» **DIRECTIONS FOR THIS TASK**
For the listing below, output exactly the lines from the line with "[571,591,601,606] We ->" up to and including the line with "(412, 808) none", and no other lines.

*** TASK INPUT Section Begins ***

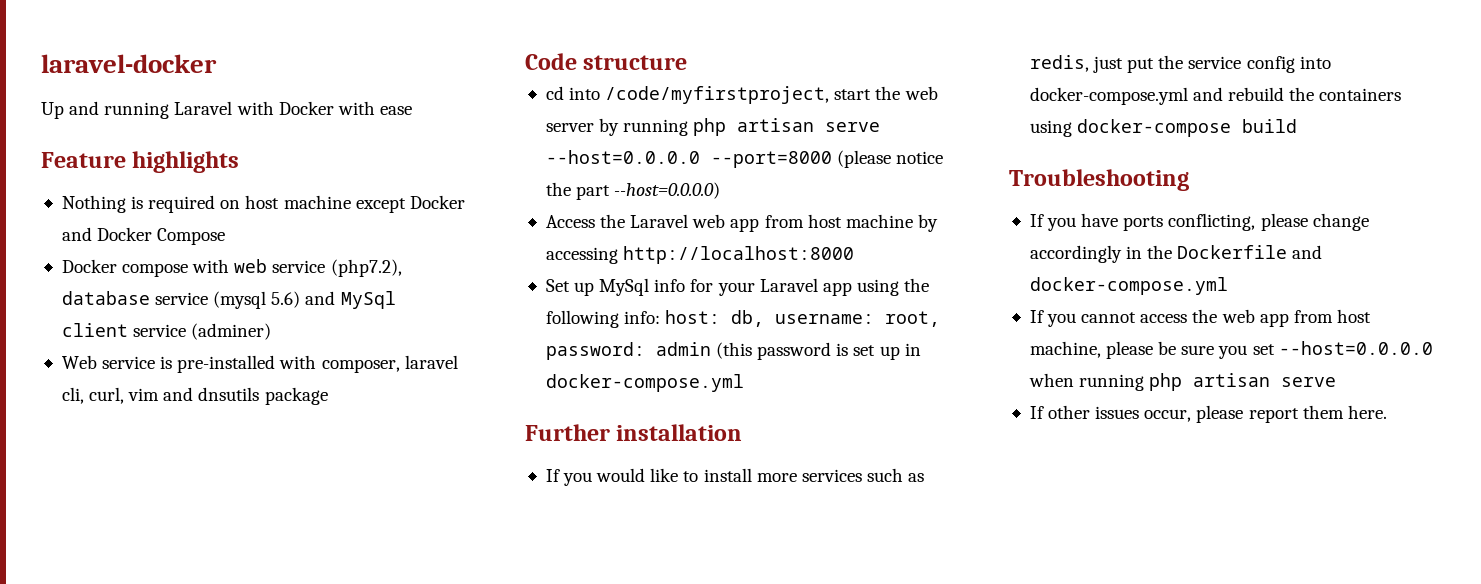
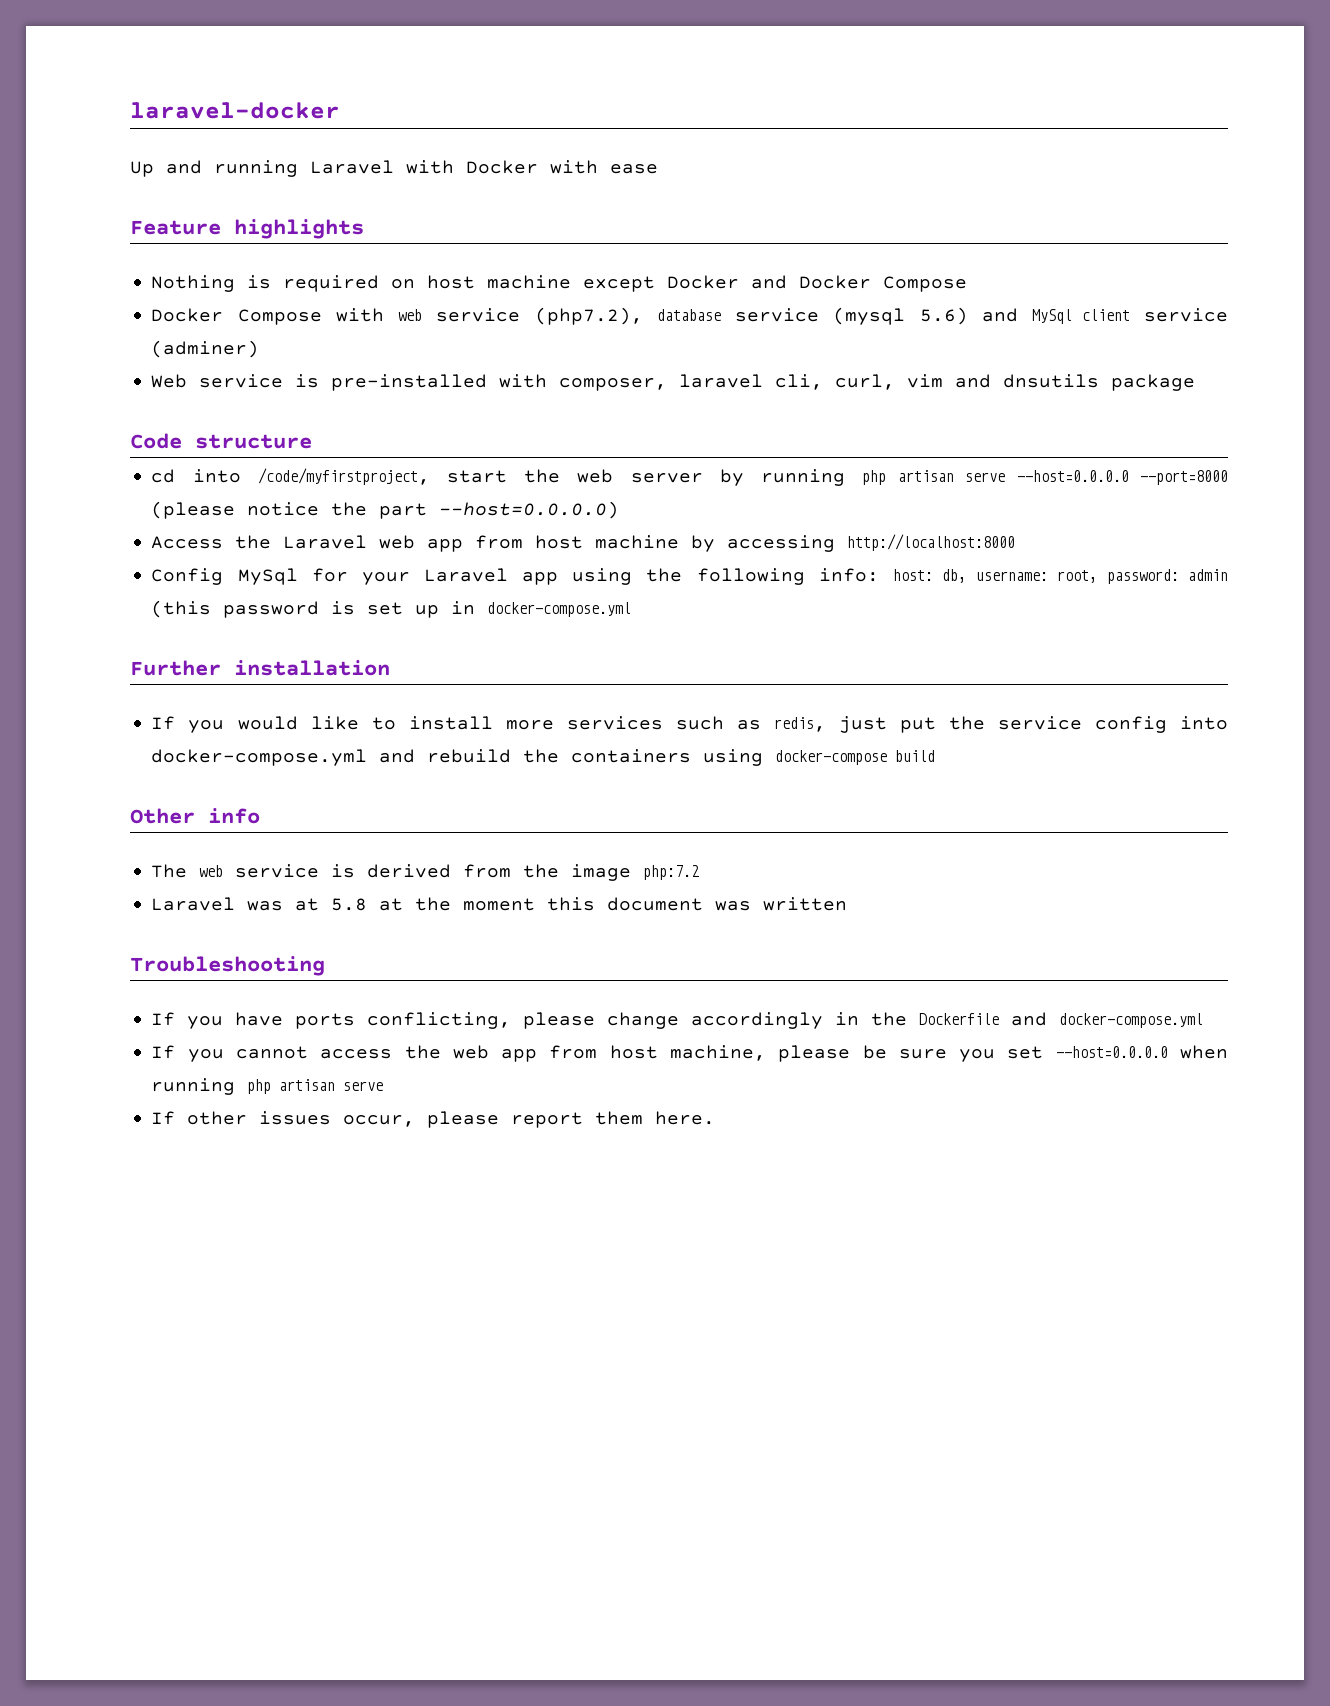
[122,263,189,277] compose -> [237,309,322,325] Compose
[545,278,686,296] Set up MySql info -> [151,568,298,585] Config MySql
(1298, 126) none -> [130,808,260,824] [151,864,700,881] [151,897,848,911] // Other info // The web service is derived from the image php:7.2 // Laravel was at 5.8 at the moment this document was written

*** TASK INPUT Section Ends ***
*** TASK INPUT Section Begins ***

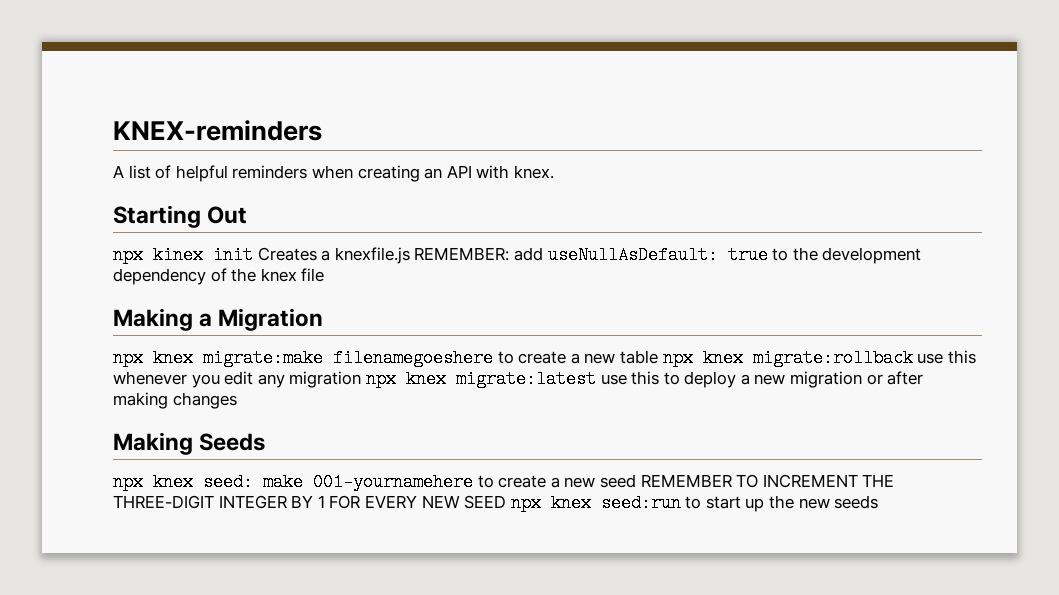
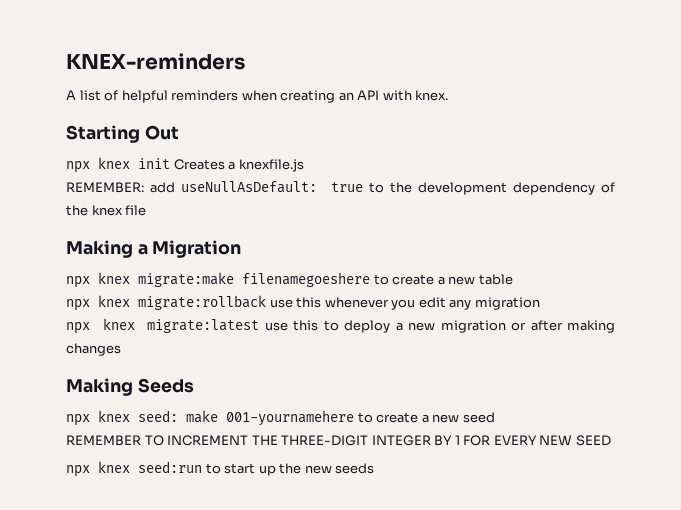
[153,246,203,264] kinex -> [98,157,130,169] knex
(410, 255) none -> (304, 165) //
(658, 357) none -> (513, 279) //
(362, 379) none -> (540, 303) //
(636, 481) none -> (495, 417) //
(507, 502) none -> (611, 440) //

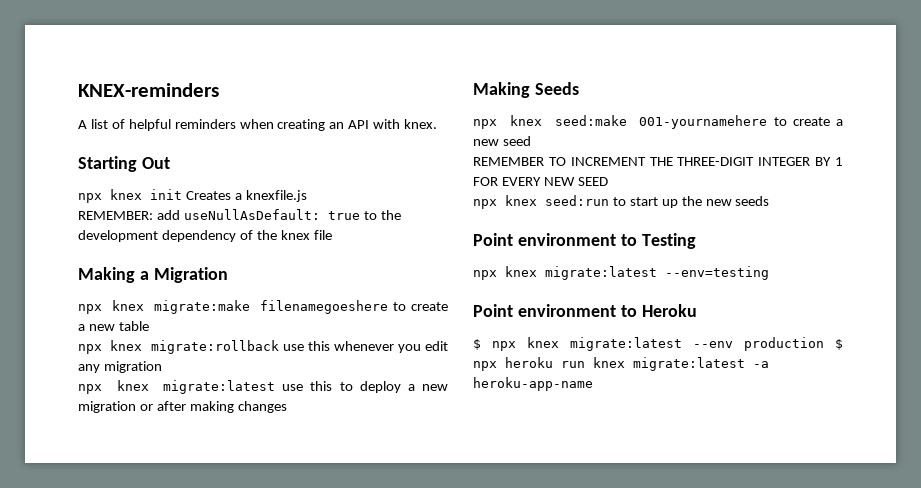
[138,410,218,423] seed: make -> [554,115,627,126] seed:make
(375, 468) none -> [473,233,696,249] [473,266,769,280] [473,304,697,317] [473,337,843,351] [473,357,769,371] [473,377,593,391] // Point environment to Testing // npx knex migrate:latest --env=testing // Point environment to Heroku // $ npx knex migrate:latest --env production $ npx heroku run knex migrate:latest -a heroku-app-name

*** TASK INPUT Section Ends ***
*** TASK INPUT Section Begins ***

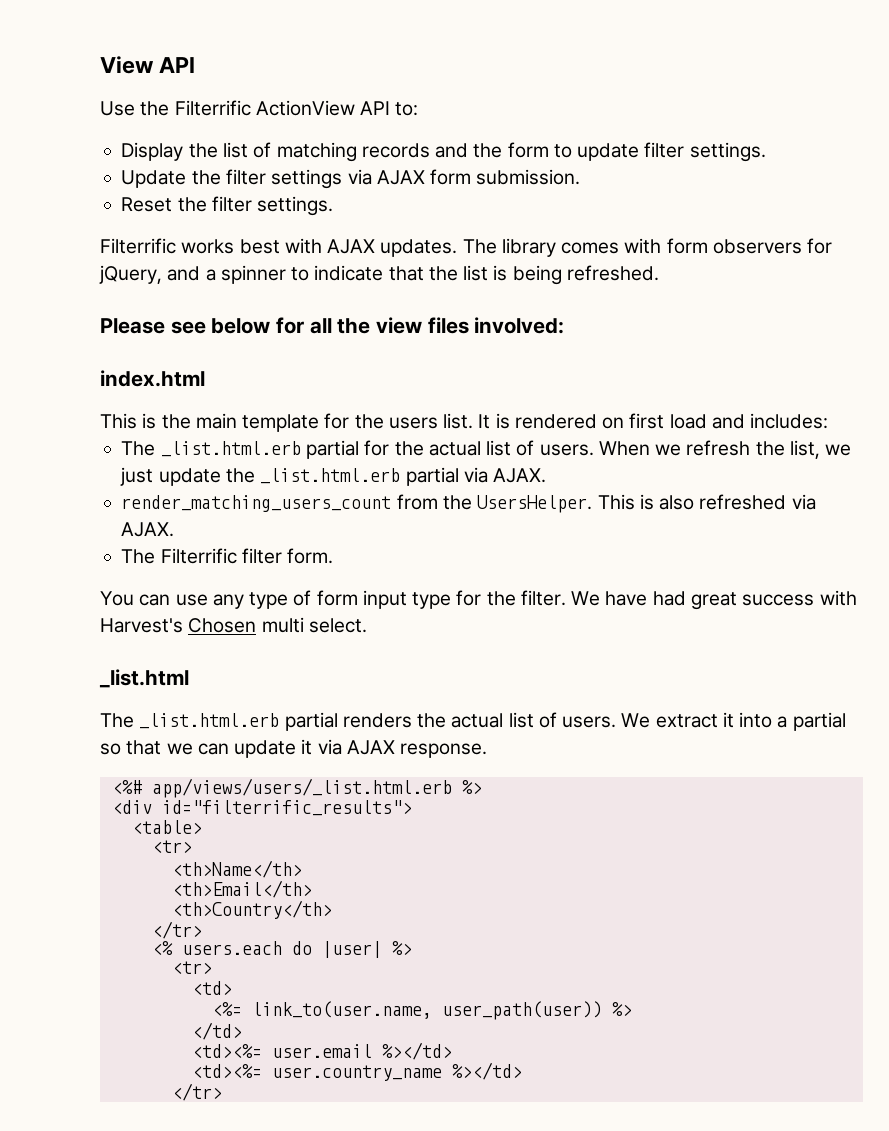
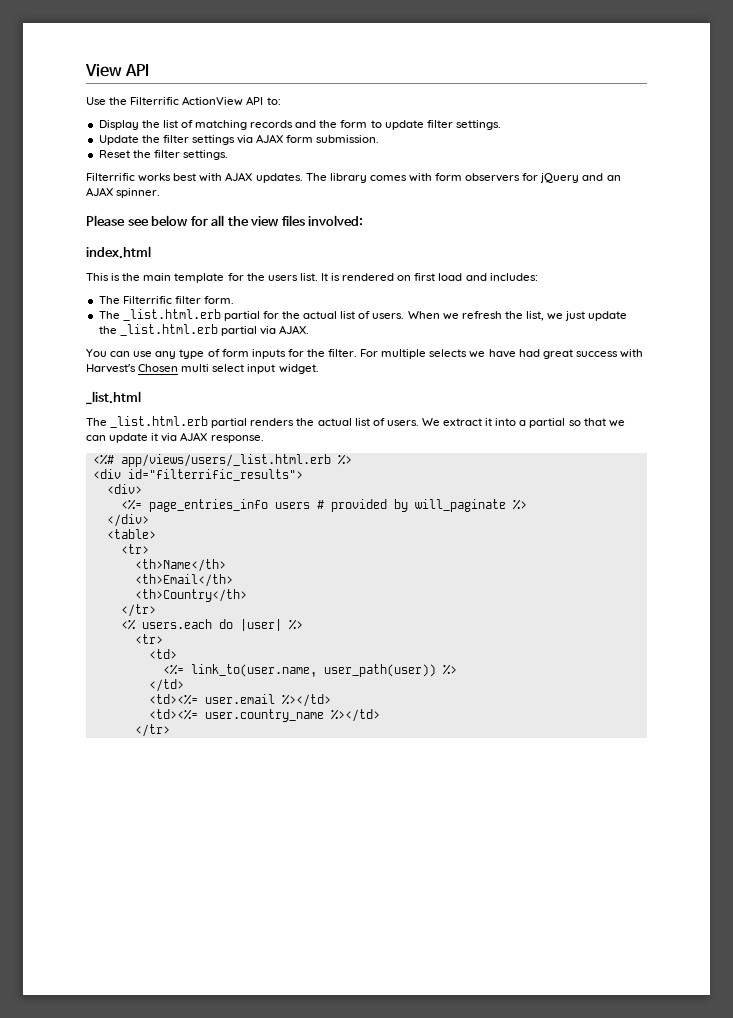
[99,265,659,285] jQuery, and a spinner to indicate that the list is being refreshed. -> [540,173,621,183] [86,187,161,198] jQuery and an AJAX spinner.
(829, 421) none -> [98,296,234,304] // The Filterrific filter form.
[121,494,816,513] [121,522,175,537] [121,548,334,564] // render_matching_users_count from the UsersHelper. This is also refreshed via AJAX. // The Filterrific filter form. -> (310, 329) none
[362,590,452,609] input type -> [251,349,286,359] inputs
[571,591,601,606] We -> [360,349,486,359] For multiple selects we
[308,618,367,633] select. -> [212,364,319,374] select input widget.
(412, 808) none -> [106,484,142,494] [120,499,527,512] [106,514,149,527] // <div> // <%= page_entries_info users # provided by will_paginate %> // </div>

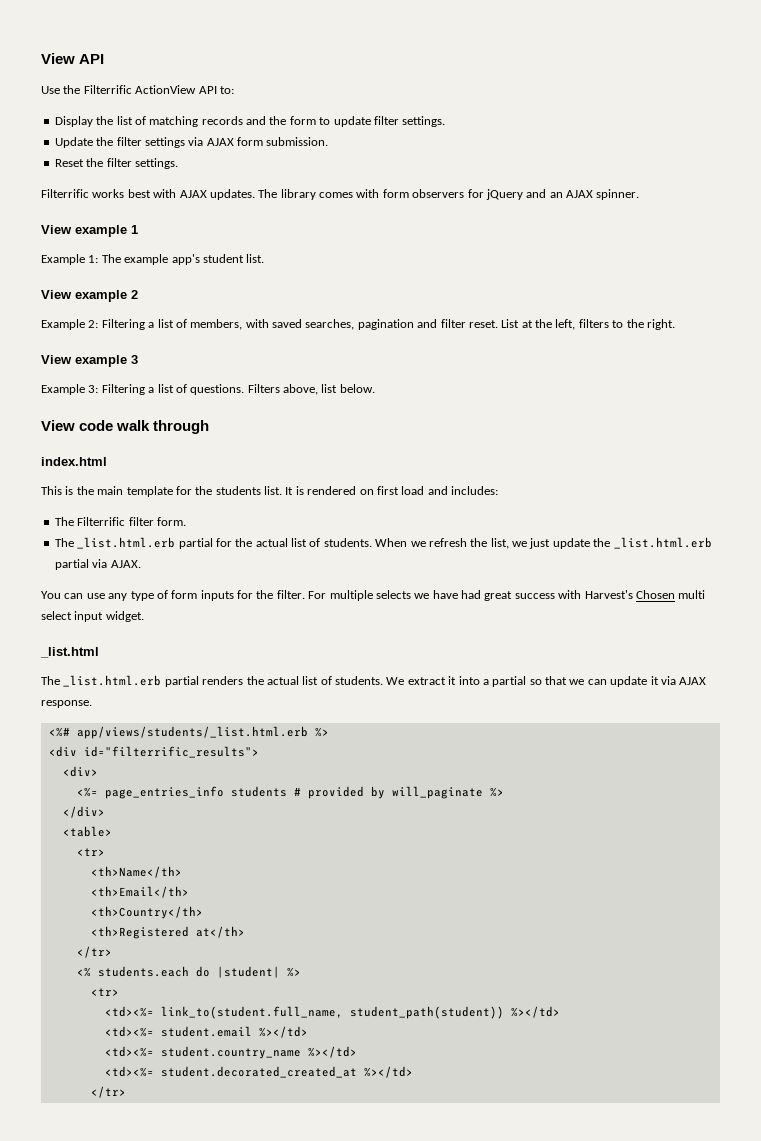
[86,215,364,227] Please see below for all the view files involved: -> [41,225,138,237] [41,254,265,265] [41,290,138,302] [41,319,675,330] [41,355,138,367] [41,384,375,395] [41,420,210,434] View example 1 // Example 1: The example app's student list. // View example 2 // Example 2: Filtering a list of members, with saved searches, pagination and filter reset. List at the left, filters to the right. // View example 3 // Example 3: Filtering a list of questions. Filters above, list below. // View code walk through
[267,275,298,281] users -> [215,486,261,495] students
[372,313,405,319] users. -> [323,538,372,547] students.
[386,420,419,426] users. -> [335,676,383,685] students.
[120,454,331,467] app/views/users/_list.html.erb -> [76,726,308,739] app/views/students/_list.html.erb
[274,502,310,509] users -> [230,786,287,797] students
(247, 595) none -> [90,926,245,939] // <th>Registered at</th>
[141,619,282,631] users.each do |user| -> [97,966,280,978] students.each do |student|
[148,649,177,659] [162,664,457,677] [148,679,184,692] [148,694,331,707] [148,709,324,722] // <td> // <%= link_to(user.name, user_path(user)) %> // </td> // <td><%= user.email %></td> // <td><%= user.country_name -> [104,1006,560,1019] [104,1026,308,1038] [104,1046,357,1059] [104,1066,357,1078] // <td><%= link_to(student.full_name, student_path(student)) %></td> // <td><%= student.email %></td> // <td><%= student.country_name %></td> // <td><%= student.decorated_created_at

*** TASK INPUT Section Ends ***

» **WRITTEN RESPONSE**
[571,591,601,606] We -> [360,349,486,359] For multiple selects we
[308,618,367,633] select. -> [212,364,319,374] select input widget.
(412, 808) none -> [106,484,142,494] [120,499,527,512] [106,514,149,527] // <div> // <%= page_entries_info users # provided by will_paginate %> // </div>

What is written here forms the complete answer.